= Beginning of Section =

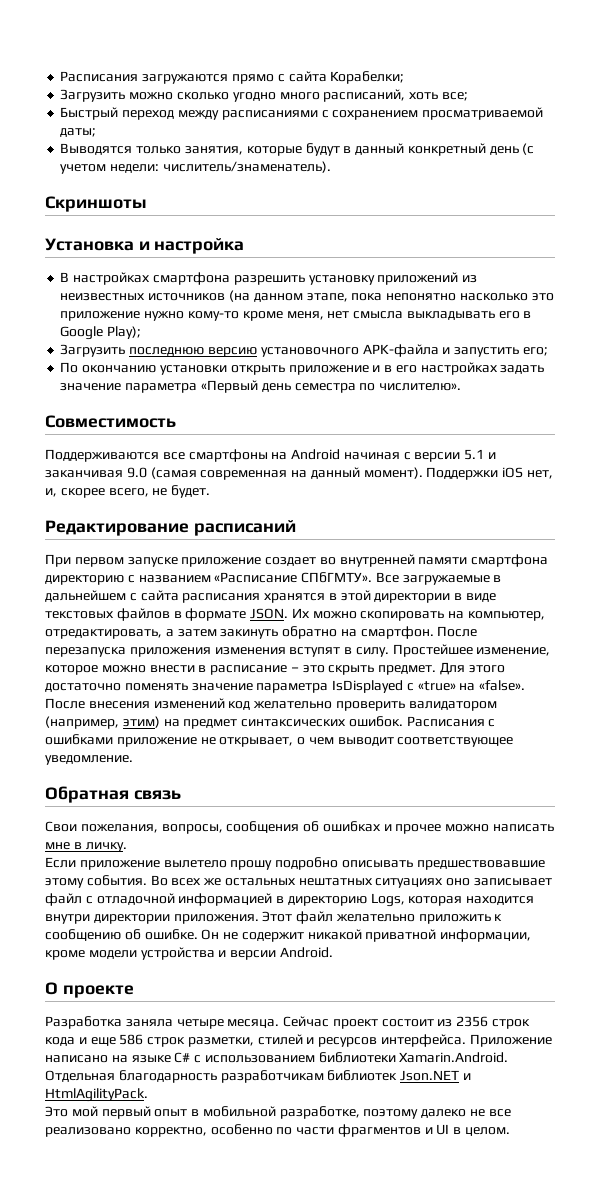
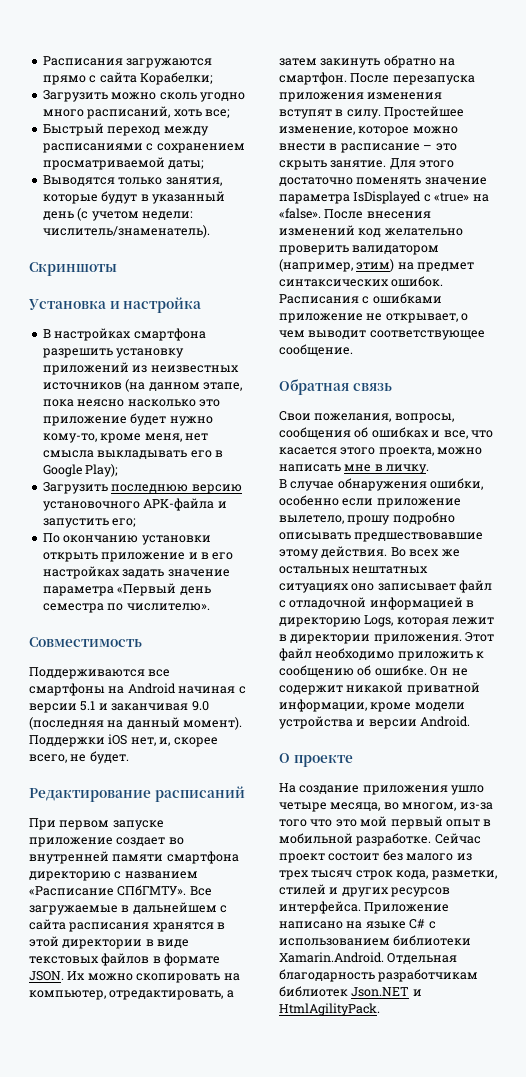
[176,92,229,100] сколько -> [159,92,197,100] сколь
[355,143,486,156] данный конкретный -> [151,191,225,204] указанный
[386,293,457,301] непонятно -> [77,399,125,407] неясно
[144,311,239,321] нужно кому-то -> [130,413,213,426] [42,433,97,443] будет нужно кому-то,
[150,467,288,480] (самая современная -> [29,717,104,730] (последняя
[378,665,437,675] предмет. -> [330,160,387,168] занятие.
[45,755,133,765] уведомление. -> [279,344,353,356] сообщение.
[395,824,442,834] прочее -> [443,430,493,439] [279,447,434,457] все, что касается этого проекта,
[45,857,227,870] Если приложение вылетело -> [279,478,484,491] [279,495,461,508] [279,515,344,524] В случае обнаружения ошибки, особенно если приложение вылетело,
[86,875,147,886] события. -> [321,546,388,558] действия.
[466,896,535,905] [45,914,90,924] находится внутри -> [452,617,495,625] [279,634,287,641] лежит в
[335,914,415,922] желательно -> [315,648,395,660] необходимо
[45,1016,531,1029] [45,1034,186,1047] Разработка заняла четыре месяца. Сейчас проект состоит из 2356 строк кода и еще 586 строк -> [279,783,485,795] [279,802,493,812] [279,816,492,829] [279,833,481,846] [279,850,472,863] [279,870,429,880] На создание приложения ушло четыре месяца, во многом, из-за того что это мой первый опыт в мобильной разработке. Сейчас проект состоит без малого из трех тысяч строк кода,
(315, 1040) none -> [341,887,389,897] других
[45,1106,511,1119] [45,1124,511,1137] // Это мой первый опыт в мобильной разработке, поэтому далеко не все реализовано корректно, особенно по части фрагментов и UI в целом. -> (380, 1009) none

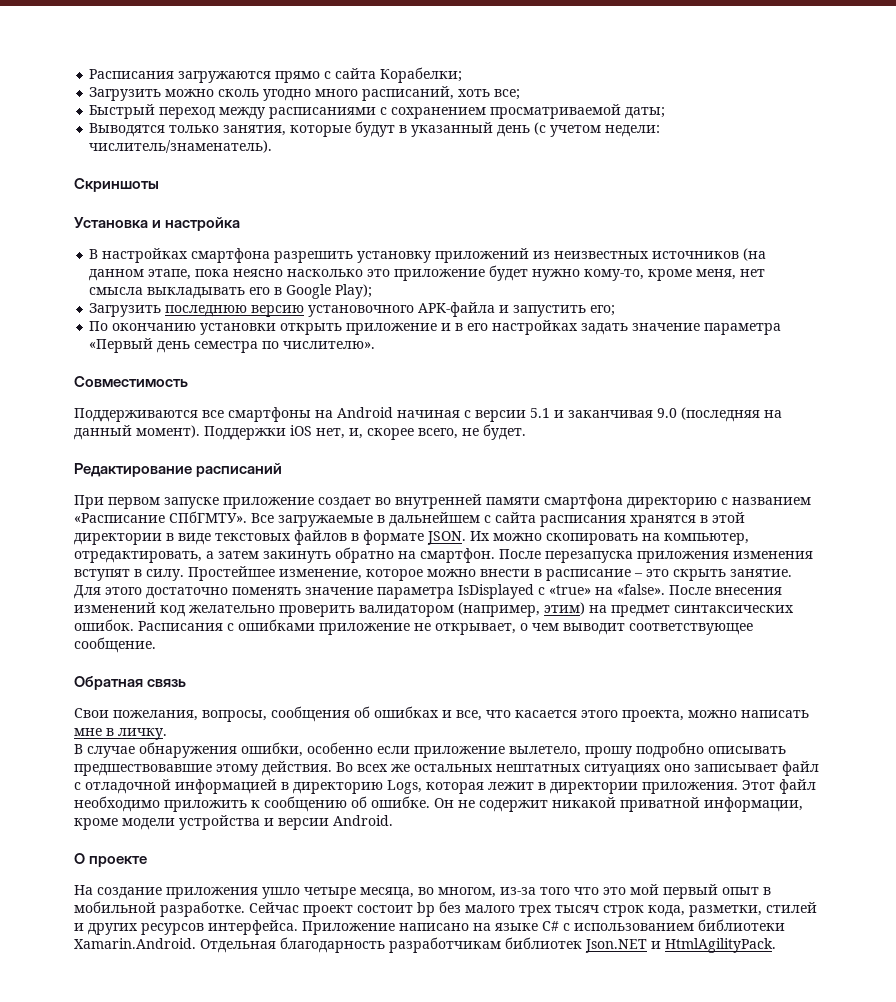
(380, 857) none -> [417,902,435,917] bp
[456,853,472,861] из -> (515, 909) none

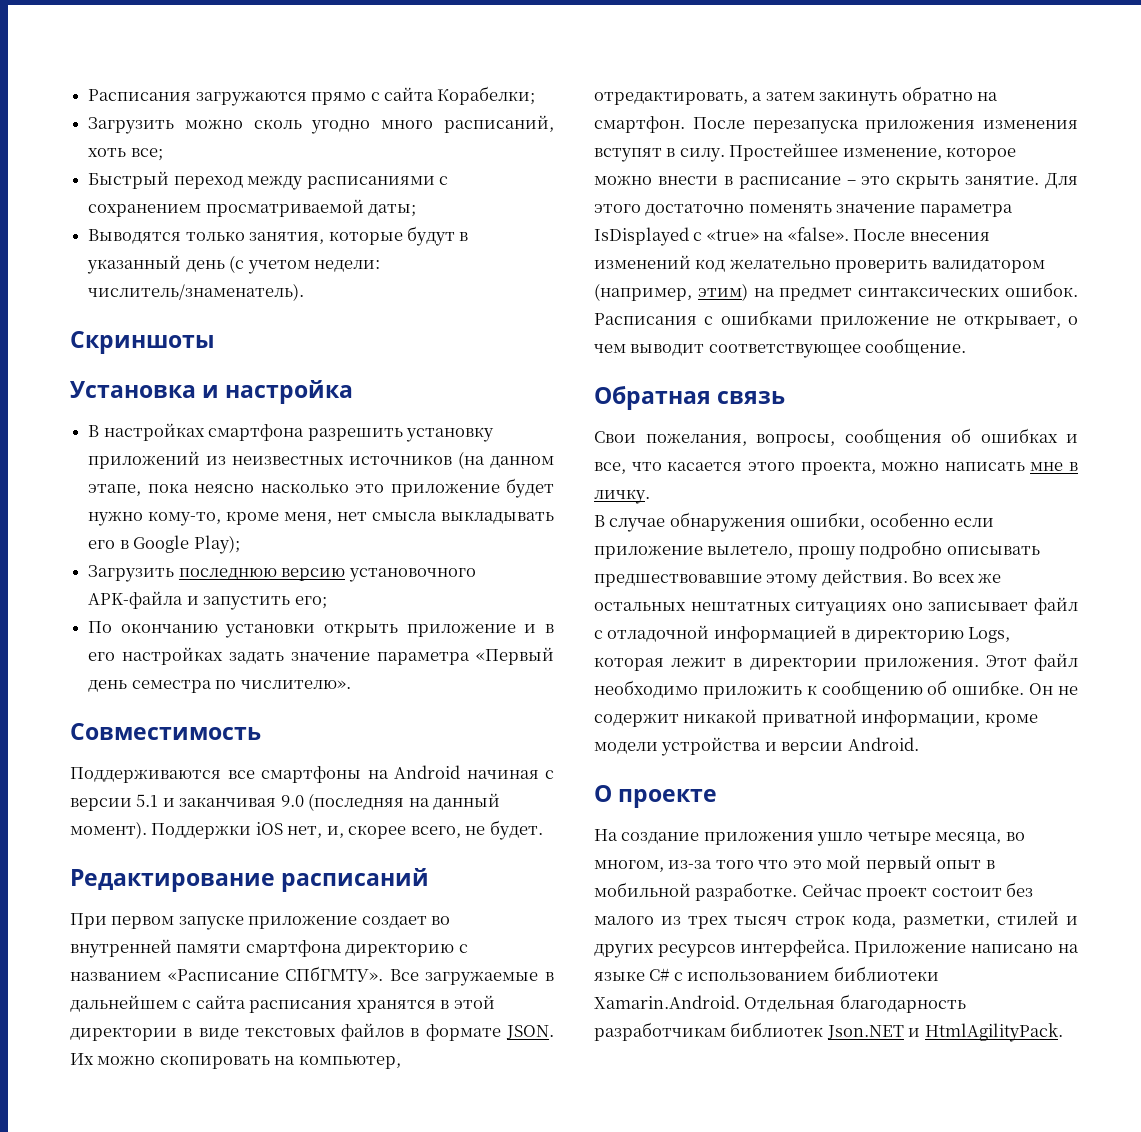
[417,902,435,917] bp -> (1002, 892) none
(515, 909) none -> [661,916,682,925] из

= End of Section =
= Beginning of Section =

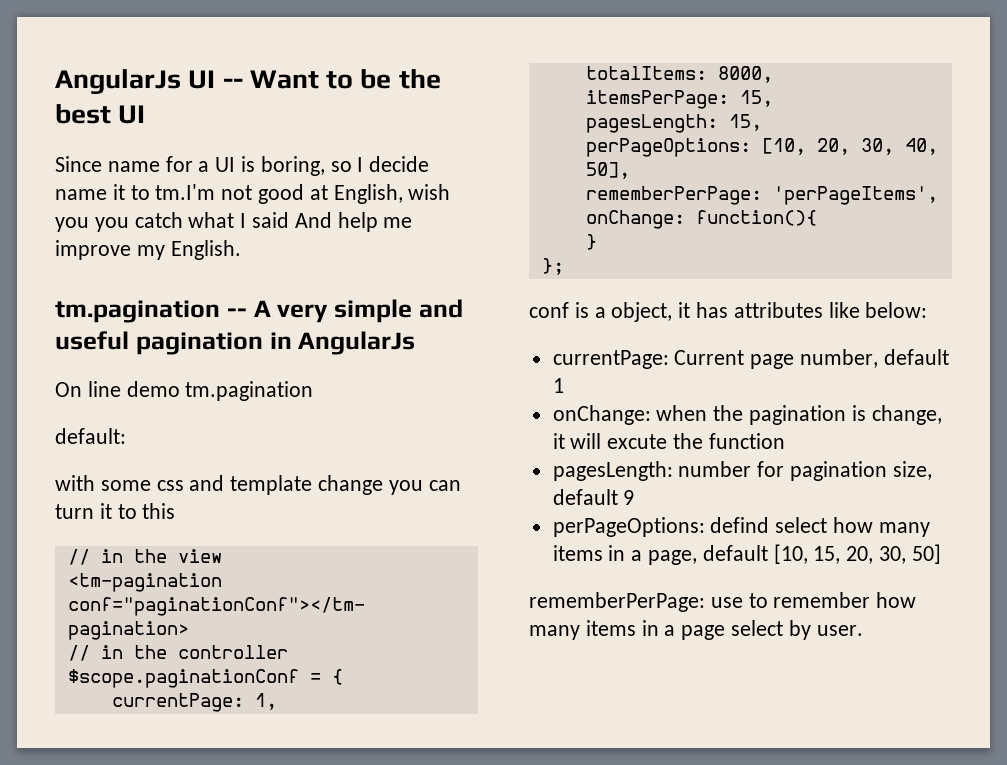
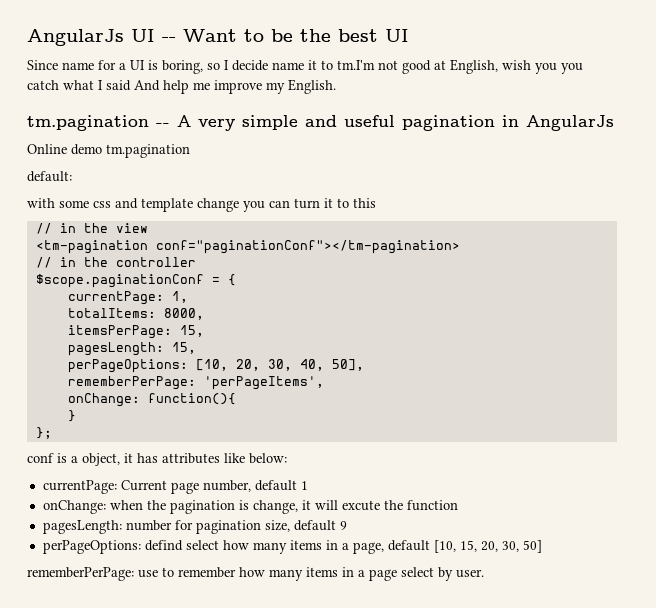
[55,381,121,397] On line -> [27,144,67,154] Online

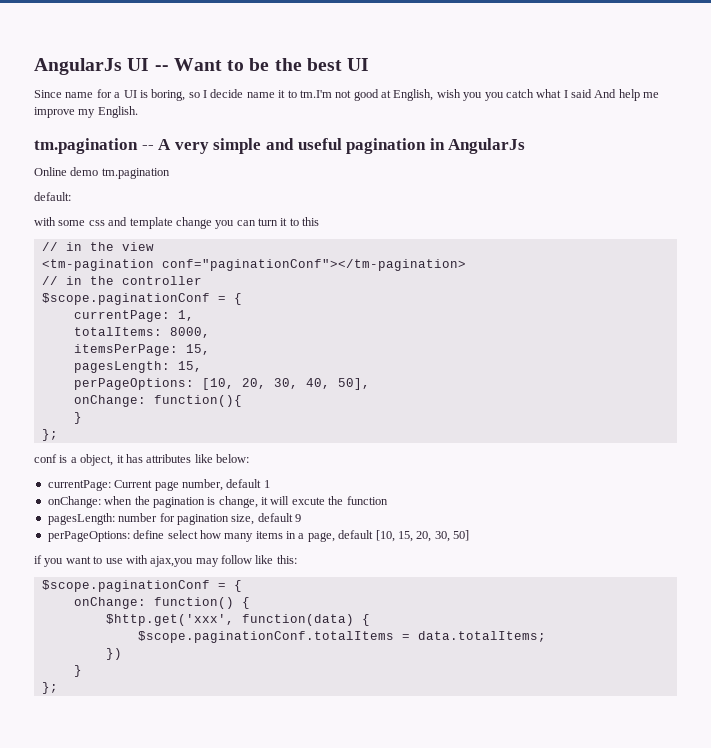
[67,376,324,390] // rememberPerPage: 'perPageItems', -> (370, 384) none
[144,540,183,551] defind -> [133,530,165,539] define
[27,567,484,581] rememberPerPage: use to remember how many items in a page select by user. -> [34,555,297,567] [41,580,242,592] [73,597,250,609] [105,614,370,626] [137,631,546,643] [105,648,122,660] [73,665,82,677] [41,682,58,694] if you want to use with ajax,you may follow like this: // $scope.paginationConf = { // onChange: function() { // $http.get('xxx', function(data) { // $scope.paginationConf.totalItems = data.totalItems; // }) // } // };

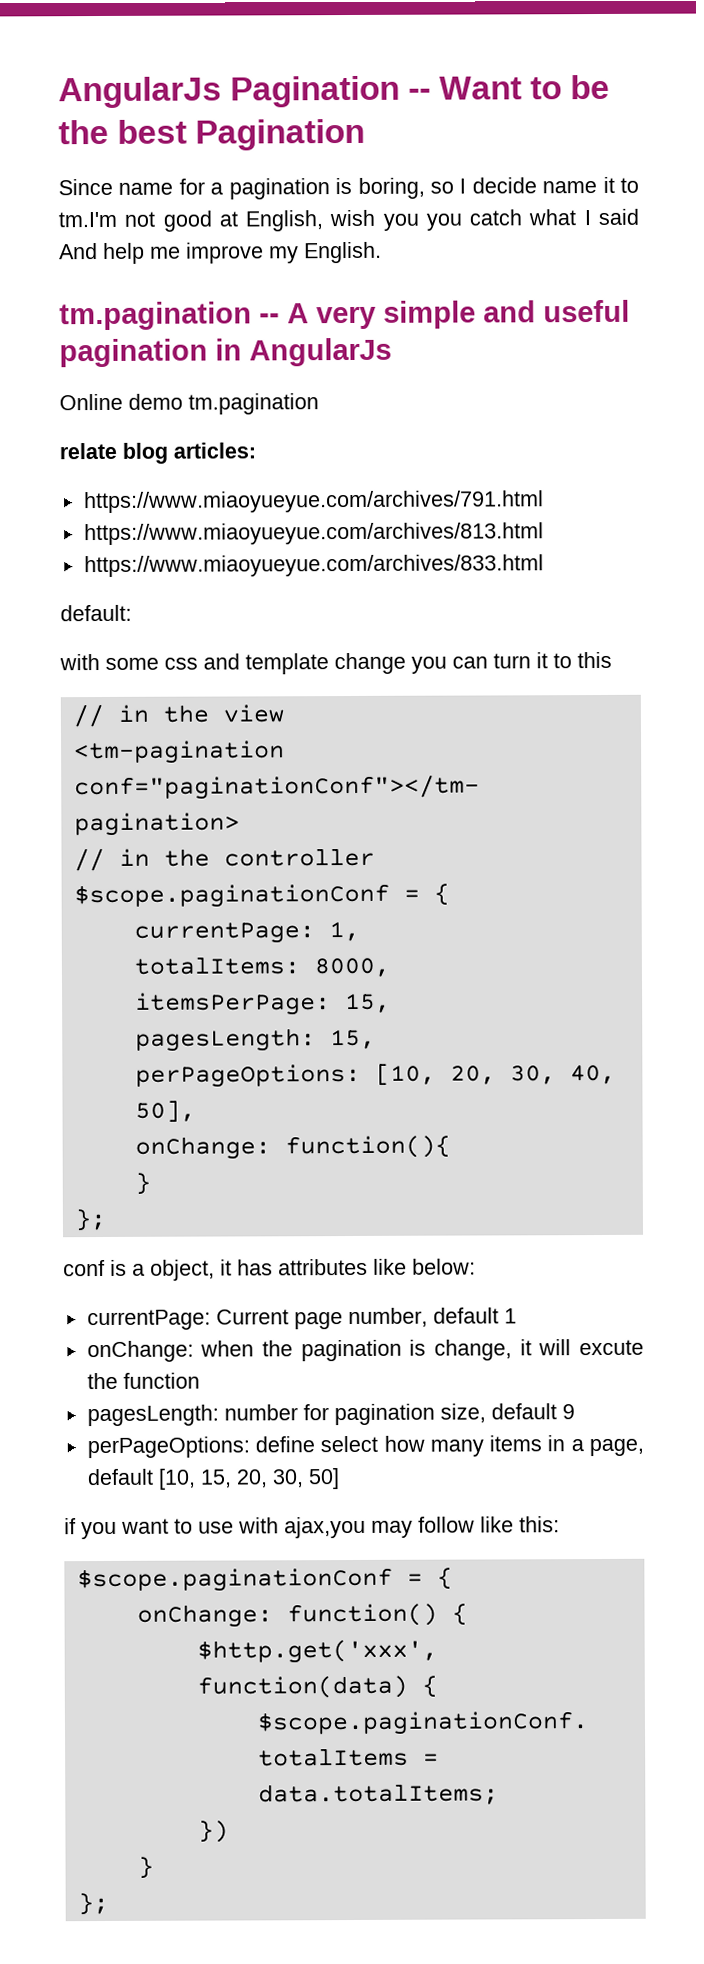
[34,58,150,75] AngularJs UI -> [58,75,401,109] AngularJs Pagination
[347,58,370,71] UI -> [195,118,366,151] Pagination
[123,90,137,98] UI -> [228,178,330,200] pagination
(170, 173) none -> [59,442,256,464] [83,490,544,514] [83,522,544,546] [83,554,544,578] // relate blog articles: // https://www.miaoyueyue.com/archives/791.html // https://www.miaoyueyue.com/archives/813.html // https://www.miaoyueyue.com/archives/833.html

= End of Section =

▶ [Problem requirements]
Write down exactly the span of lines above from the one containing "[144,311,239,321] нужно кому-то" to the one containing "[395,824,442,834] прочее ->", both ends included.

▶ [Task response]
[144,311,239,321] нужно кому-то -> [130,413,213,426] [42,433,97,443] будет нужно кому-то,
[150,467,288,480] (самая современная -> [29,717,104,730] (последняя
[378,665,437,675] предмет. -> [330,160,387,168] занятие.
[45,755,133,765] уведомление. -> [279,344,353,356] сообщение.
[395,824,442,834] прочее -> [443,430,493,439] [279,447,434,457] все, что касается этого проекта,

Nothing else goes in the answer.